2. The on-site dynamic balance method of a double-sided double-point rotor based on VB language according to claim 1, wherein the vibration sensor in S1.1 can be an acceleration sensor arranged on supporting casings at two sides of a rotor of a rotary machine or a non-contact eddy current sensor arranged near the supports at two sides of the rotor.

3. The on-site dynamic balance method of the double-sided double-point rotor based on VB language according to claim 1, wherein each stable working condition in S1.2 operates stably for 10 minutes, and vibration average values of 5-10 minutes and corresponding phase average values are obtained.

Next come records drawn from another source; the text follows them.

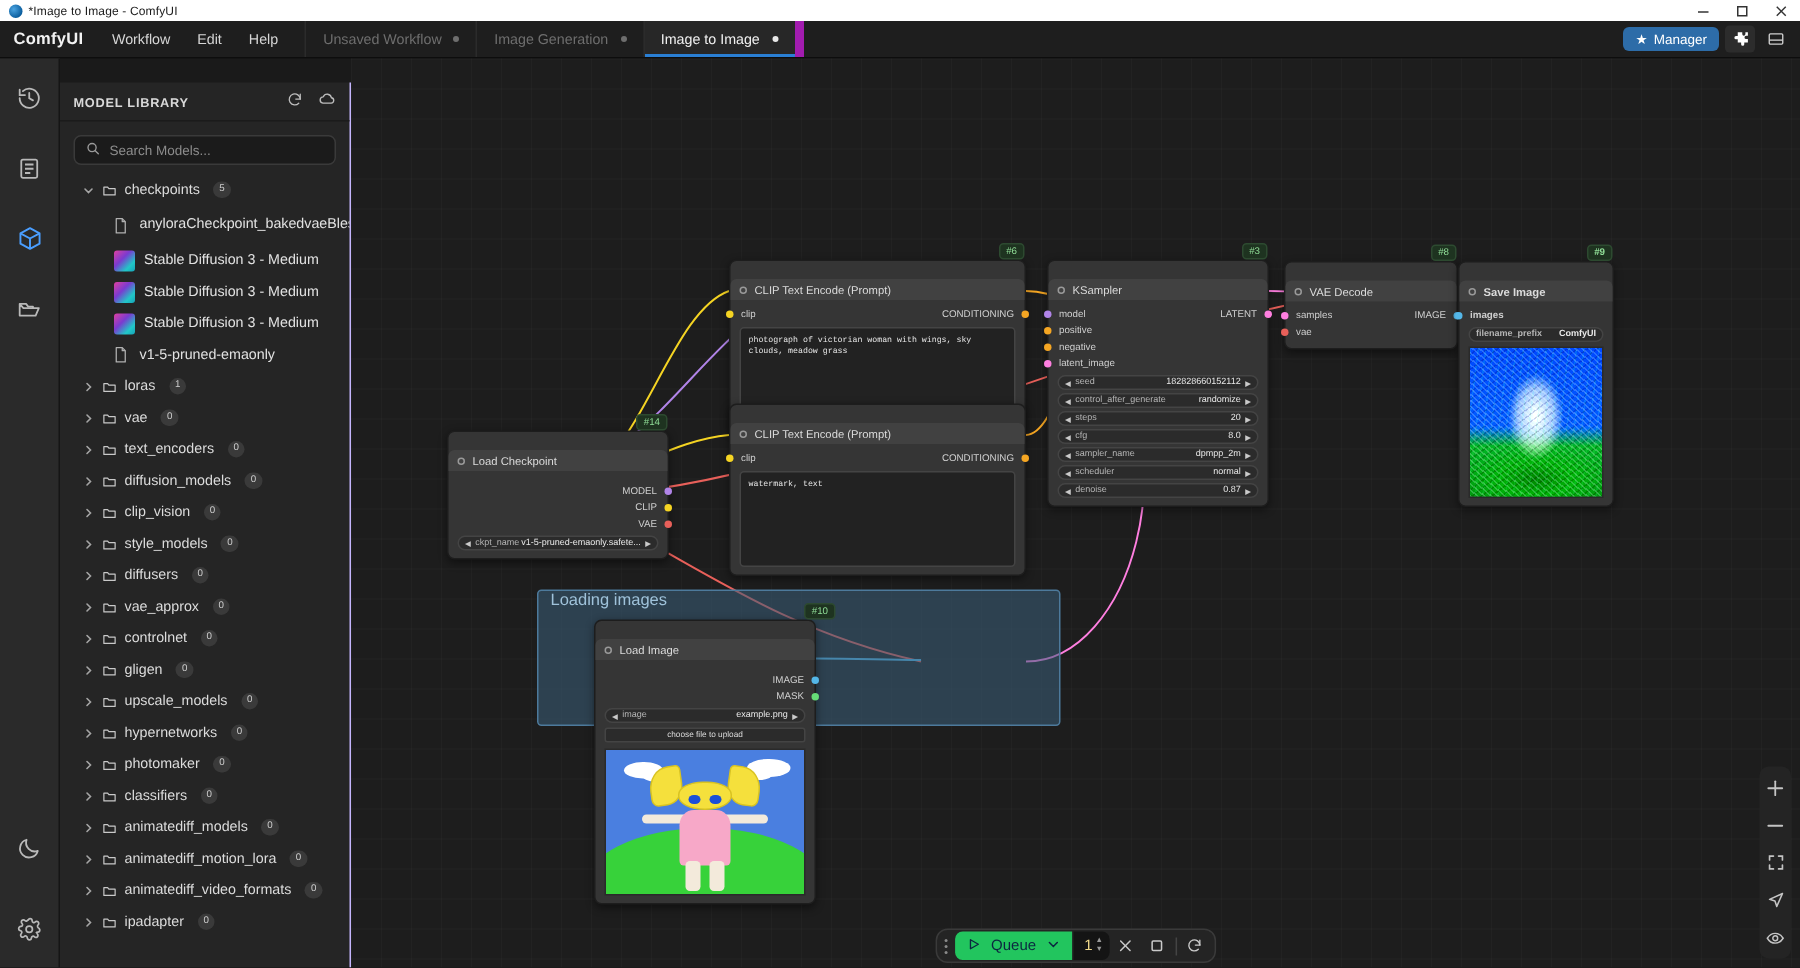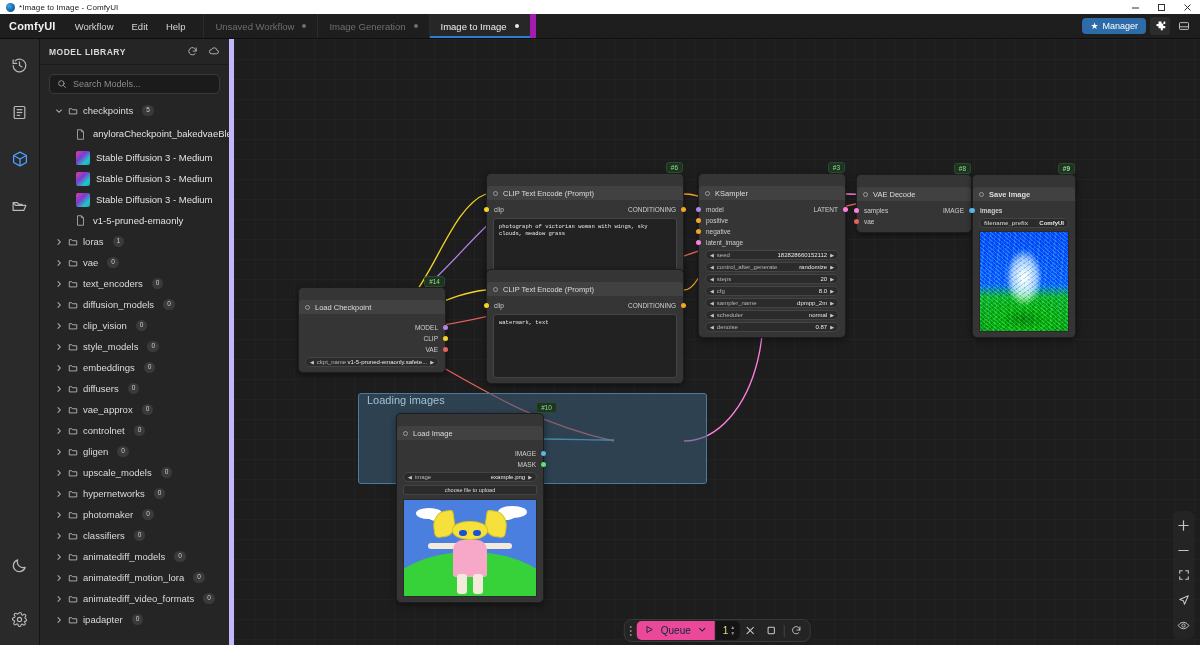--- a/index.html
+++ b/index.html
@@ -69,21 +69,21 @@
   .rail-ico.active { color: #4a9eff; }
   .rail-ico.active::before {
     content:''; position:absolute; left:-12px; top:-2px; width:3px; height:28px; background:#4a9eff;
     border-radius: 0 2px 2px 0;
   }
   .rail-bottom { position: absolute; bottom: 14px; display: flex; flex-direction: column;
     align-items: center; gap: 30px; }
 
   
   .sidebar { width: 194px; background: #252525; display: flex; flex-direction: column;
-    border-right: 5px solid #c4b5fd; }
+    border-right: 1px solid #c4b5fd; margin-top: 16px; }
   .sb-head { height: 26px; display: flex; align-items: center; padding: 0 9px;
     border-bottom: 1px solid #1b1b1b; }
   .sb-title { font-size: 8.5px; letter-spacing: .5px; color: #d9d9d9; font-weight: bold; }
   .sb-head-actions { margin-left: auto; display: flex; gap: 10px; color: #bdbdbd; }
   .search-wrap { padding: 9px 9px 6px 9px; }
   .search {
     background: #1b1b1b; border: 1px solid #3a3a3a; border-radius: 5px; height: 20px;
     display: flex; align-items: center; gap: 6px; padding: 0 7px;
   }
   .search input {
@@ -195,21 +195,21 @@
 
   
   .queuebar {
     position: absolute; left: 50%; transform: translateX(-50%); bottom: 3px;
     background: #242424; border: 1px solid #3a3a3a; border-radius: 8px; height: 23px;
     display: flex; align-items: center; padding: 0 3px 0 1px; gap: 1px;
   }
   .grip { width: 10px; display: flex; flex-direction: column; align-items: center; gap: 2px; }
   .grip i { width: 2px; height: 2px; background: #8a8a8a; border-radius: 50%; display: block; }
   .q-main {
-    background: #ec4899; color: #0c2740; border-radius: 5px 0 0 5px; height: 19px;
+    background: #22c55e; color: #0c2740; border-radius: 5px 0 0 5px; height: 19px;
     display: flex; align-items: center; gap: 7px; padding: 0 8px; font-size: 10px;
   }
   .q-count {
     background: #141414; height: 19px; display: flex; align-items: center; gap: 2px;
     padding: 0 4px 0 7px; font-size: 10px; color: #f0d98a; border-radius: 0 5px 5px 0;
   }
   .spin { display: flex; flex-direction: column; gap: 1px; color: #999; font-size: 5px; line-height: 1; }
   .q-ico { width: 20px; height: 19px; display: flex; align-items: center; justify-content: center; color: #c9c9c9; }
   .q-sep { width: 1px; height: 12px; background: #444; margin: 0 1px; }
 
@@ -486,34 +486,20 @@
               <svg width="8" height="8" viewBox="0 0 12 12" fill="none" stroke="currentColor" stroke-width="1.6" stroke-linecap="round">
                 <polyline points="4.5,2.5 8,6 4.5,9.5"></polyline>
               </svg>
             </span>
             <span class="folder">
               <svg width="10" height="10" viewBox="0 0 24 24" fill="none" stroke="currentColor" stroke-width="1.9" stroke-linejoin="round">
                 <path d="M3 6.5h6l2 2.5h10v10H3z"></path>
               </svg>
             </span>
             <span>style_models</span>
-            <span class="cnt">0</span>
-          </div>
-          <div class="tnode">
-            <span class="chev">
-              <svg width="8" height="8" viewBox="0 0 12 12" fill="none" stroke="currentColor" stroke-width="1.6" stroke-linecap="round">
-                <polyline points="4.5,2.5 8,6 4.5,9.5"></polyline>
-              </svg>
-            </span>
-            <span class="folder">
-              <svg width="10" height="10" viewBox="0 0 24 24" fill="none" stroke="currentColor" stroke-width="1.9" stroke-linejoin="round">
-                <path d="M3 6.5h6l2 2.5h10v10H3z"></path>
-              </svg>
-            </span>
-            <span>embeddings</span>
             <span class="cnt">0</span>
           </div>
           <div class="tnode">
             <span class="chev">
               <svg width="8" height="8" viewBox="0 0 12 12" fill="none" stroke="currentColor" stroke-width="1.6" stroke-linecap="round">
                 <polyline points="4.5,2.5 8,6 4.5,9.5"></polyline>
               </svg>
             </span>
             <span class="folder">
               <svg width="10" height="10" viewBox="0 0 24 24" fill="none" stroke="currentColor" stroke-width="1.9" stroke-linejoin="round">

4. The on-site dynamic balance method of a double-sided double-point rotor based on the VB language according to claim 1, wherein if the calculated showing weight is too large to be installed in the No. 1 weight hole in the S1.3, the showing weight can be installed on the No. 1 weight hole and the No. 2 weight hole, the weight and the phase of the newly added showing weight can be obtained by using a formula, and the weight estimated quality calculation formula is initially shown:

m＝9549MG/r×n

wherein M is rotor mass, G is precision grade selection, r is correction radius, n is work rotation speed of the workpiece, and M is weight test mass.

5. The on-site dynamic balancing method for the double-sided double-point rotor based on the VB language according to claim 1, wherein in the step S1.5, when the weight of the balance disc 2 is increased by the weight hole No. 1, whether the weight of the balance disc 1 is removed or not can be judged, and corresponding options are checked in a vibration information input area.